Mmap Symmetric Matricies

I have a matrix that is too large to fit into memory, so I’ve decided to use Mmap to store it on disk which works perfectly. However, the matrix I’m storing is symmetric and it seems like a waste to use twice the amount of storage for the duplicated values.

Is there a way to use Mmap with an UpperTriangular or sparse matrix? I’ve tried:

using Mmap, LinearAlgebra

#Make up some data
n = 1000
X = rand(n,n)

io = open("myMatrix.bin", "w+");
Mmap.mmap(io, UpperTriangular{Float64, Matrix{Float64}}, (n,n))

but it leads to a method error.

Usually I wouldn’t mind the duplicated storage but the matricies I’m working with can be extremely large (e.g. 350,000 × 350,000 which takes up ~900 Gb of space).

Is there a way to reduce disk storage while still maintaining Mmap’s functionality?
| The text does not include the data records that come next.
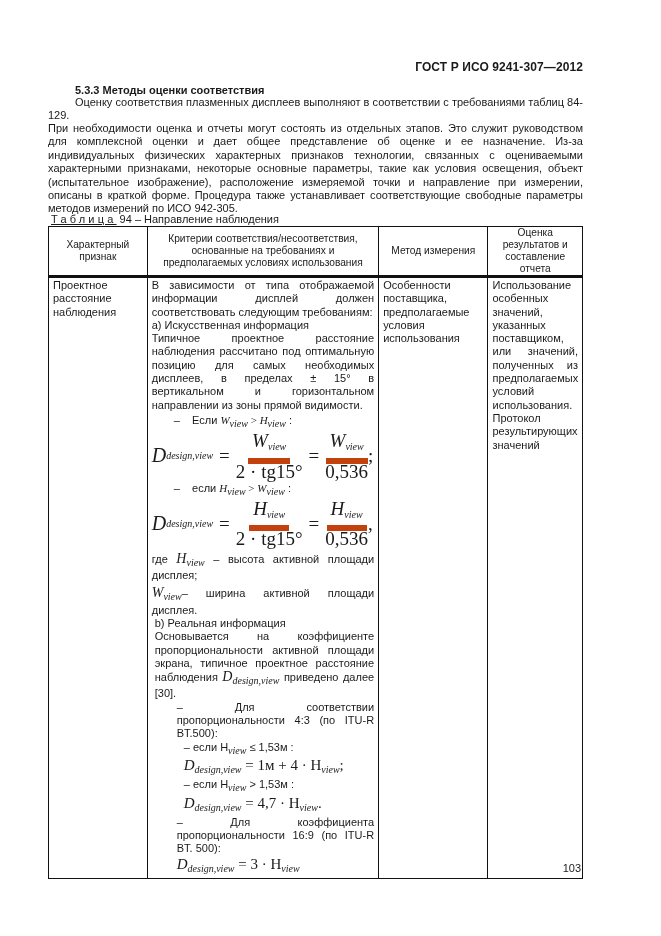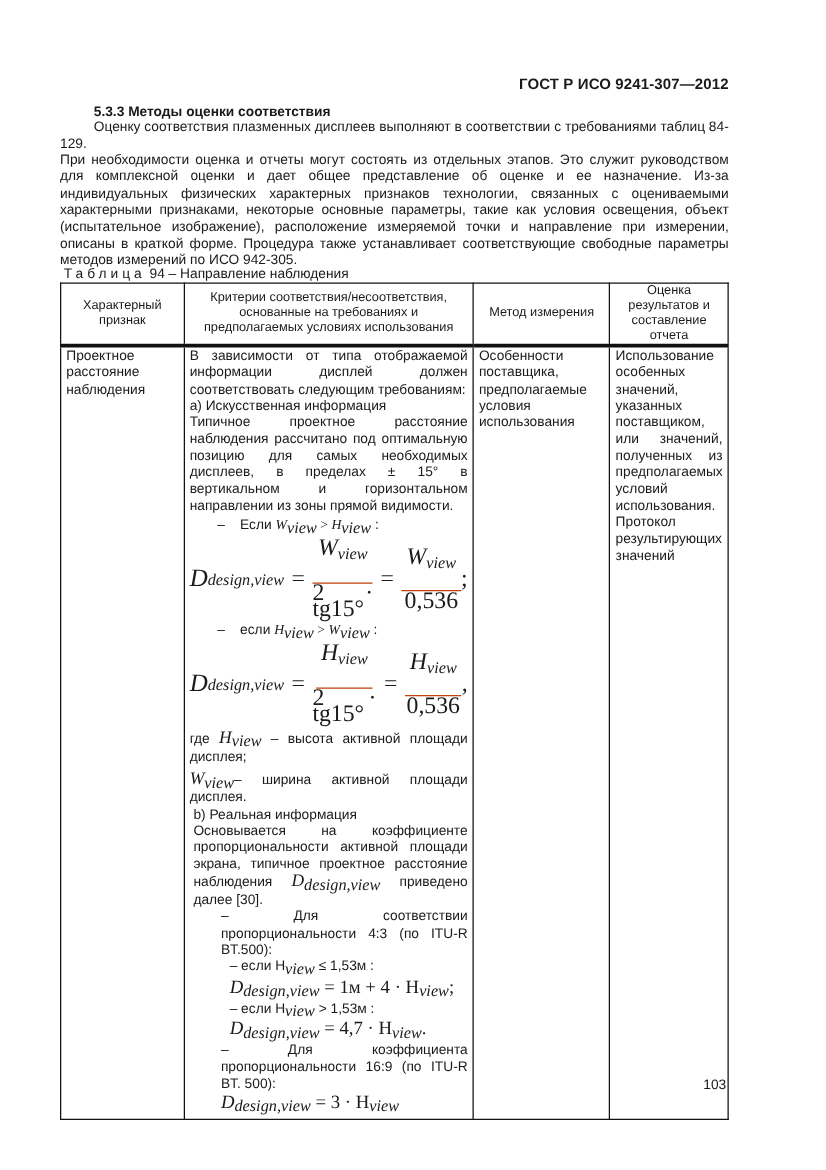--- a/index.html
+++ b/index.html
@@ -11,7 +11,7 @@
   .p1 { top:96px; text-indent:27px; }
   .p2 { top:122px; }
   .caption { position:absolute; left:51px; top:213px; font-size:11px; }
-  .caption .sp { letter-spacing:3.2px; }
+  .caption .sp { letter-spacing:3.2px;text-decoration:underline; }
   table { position:absolute; left:48px; top:226px; width:535px; border-collapse:collapse; table-layout:fixed; }
   td, th { border:1.5px solid #111; vertical-align:top; padding:1px 4px; font-size:11px; line-height:13.3px; }
   th { font-weight:normal; text-align:center; vertical-align:middle; font-size:10.2px; line-height:12px; height:33px; padding:0 3px;}

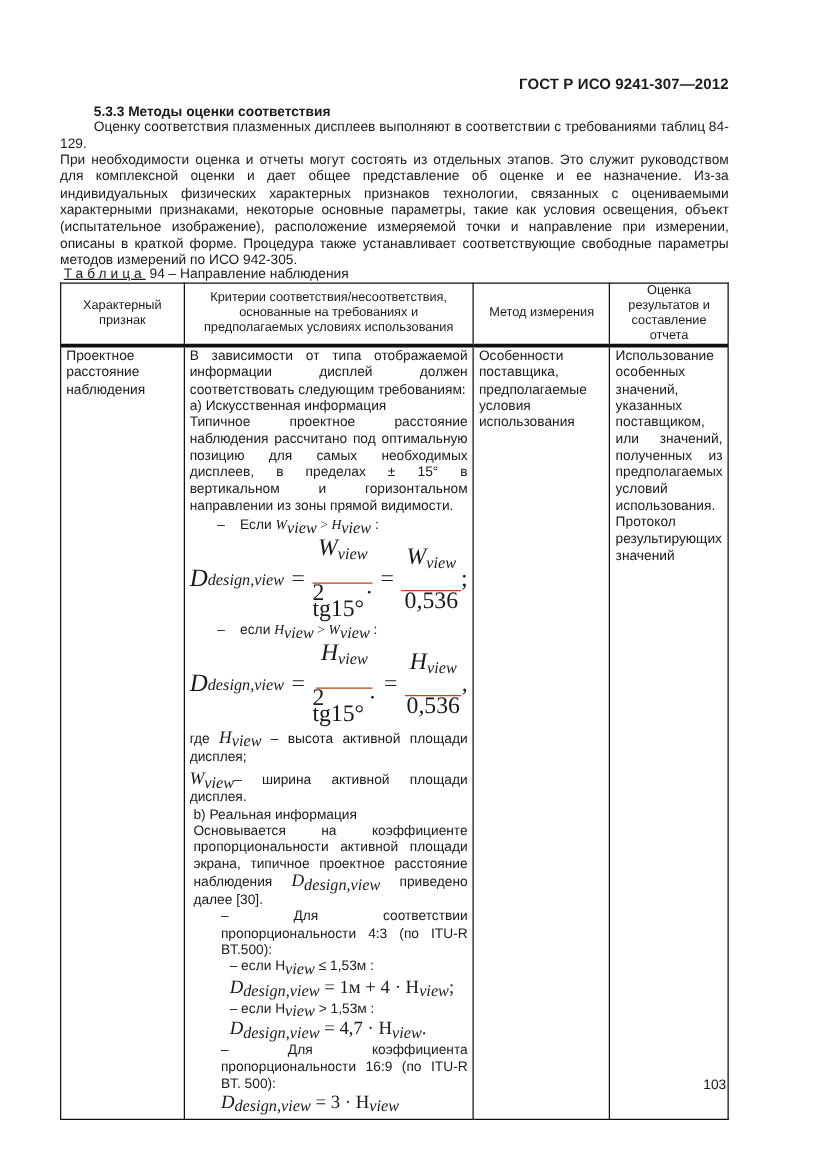--- a/index.html
+++ b/index.html
@@ -21,7 +21,7 @@
   .just { text-align:justify; }
   .body-row td { height:577px; }
   .math { font-family:"Liberation Serif", serif; font-style:italic; }
-  .sub { font-family:"Liberation Serif", serif; font-style:italic; font-size:13px; vertical-align:-3px; }
+  .sub { font-family:"Liberation Serif", serif; font-style:italic; font-size:10px; vertical-align:-3px; }
   .rom { font-family:"Liberation Serif", serif; font-style:normal; }
   .cond { padding-left:22px; margin:2px 0; }
   .formula { display:flex; align-items:center; margin:4px 0 4px 0; font-family:"Liberation Serif", serif; font-size:19px; }

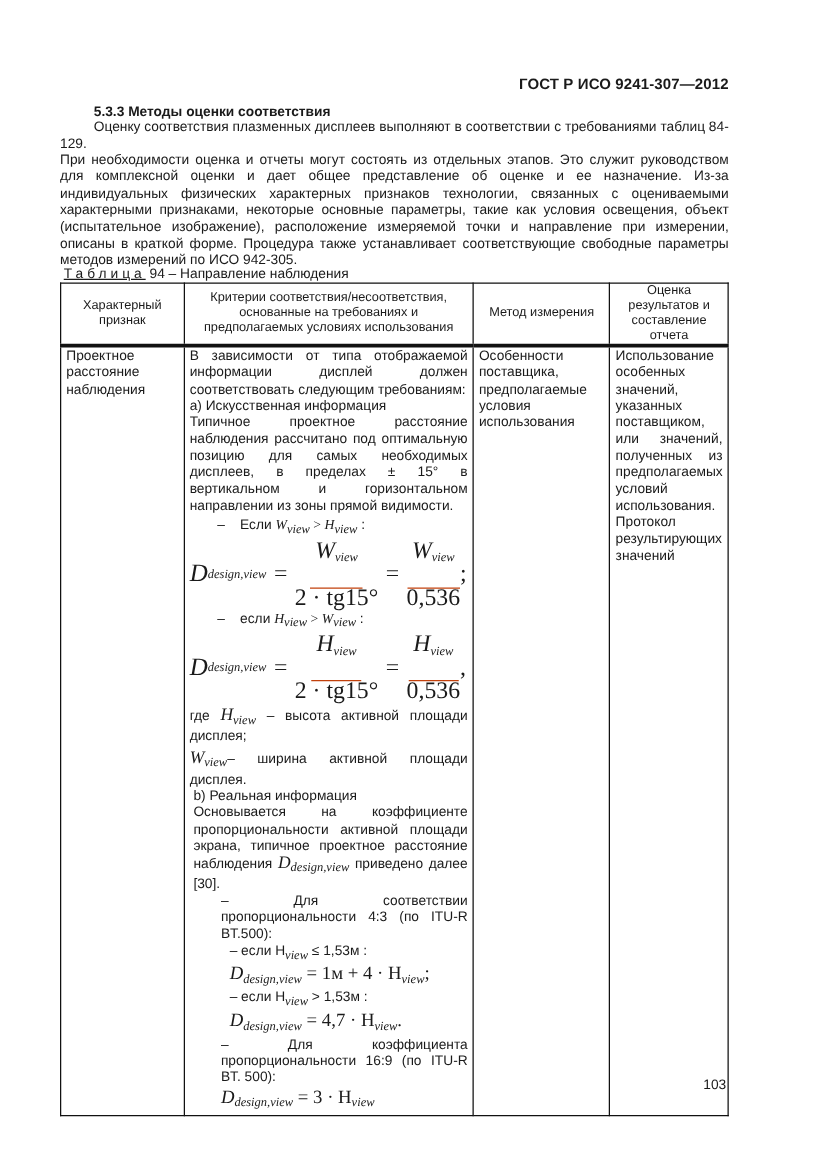--- a/index.html
+++ b/index.html
@@ -28,7 +28,7 @@
   .formula .D { font-style:italic; font-size:20px; }
   .formula .eq { margin:0 6px; }
   .frac { display:inline-flex; flex-direction:column; align-items:center; }
-  .frac .num { border-bottom:1px solid #c2410c; padding:0 4px 16px; }
+  .frac .num { border-bottom:6px solid #c2410c; padding:0 4px 4px; }
   .frac .den { padding-top:1px; }
   .ind { padding-left:25px; }
   .ind2 { padding-left:32px; }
Can’t say I’ve done it … but look into storing your triangular matrix with HDF5, then use mmap.

1 Like

Oh would HDF5 take up less space, compared to a bin file?

Another thought I had was saving the triangular matrix to disk as a vector and reshaping it somehow after reading in the file.

I can also store everything as Float32 to use half the storage :rofl:

1 Like

Just as a follow-up, I came up with this solution:

  • Store the upper triangular matrix as a Float32 vector onto disk
  • Create a subtype of AbstractMatrix to properly index the vector
#How many data points are being stored?
n = 5050

#Open an Mmap connection
io = open("X.bin", "w+");
X = Mmap.mmap(io, Vector{Float32}, n)

#Fill with some random data
X .= rand(Float32,n)

#Sync and close the connection
Mmap.sync!(X)
close(io)

Next I read the data back in (just to be thorough)

io = open("X.bin", "r+");
Xread = Mmap.mmap(io, Vector{Float32}, n);

Finally I create an array to properly index with (i.e. the hard part):

#A symmetric upper triangular matrix
mutable struct SymUpperTri{T} <: AbstractMatrix{T}
    data::AbstractVector{T}
    dim::Int

    function SymUpperTri(data::AbstractVector{T}) where T
        #Check if data is the right size to fit into upper triangular matrix
        n = length(data)
        sq = sqrt(8*n+1) #if this is a perfect square, then n is a triangular number
        floor(sq) == ceil(sq) || error("Data is not the correct length to fit into an upper triangular matrix")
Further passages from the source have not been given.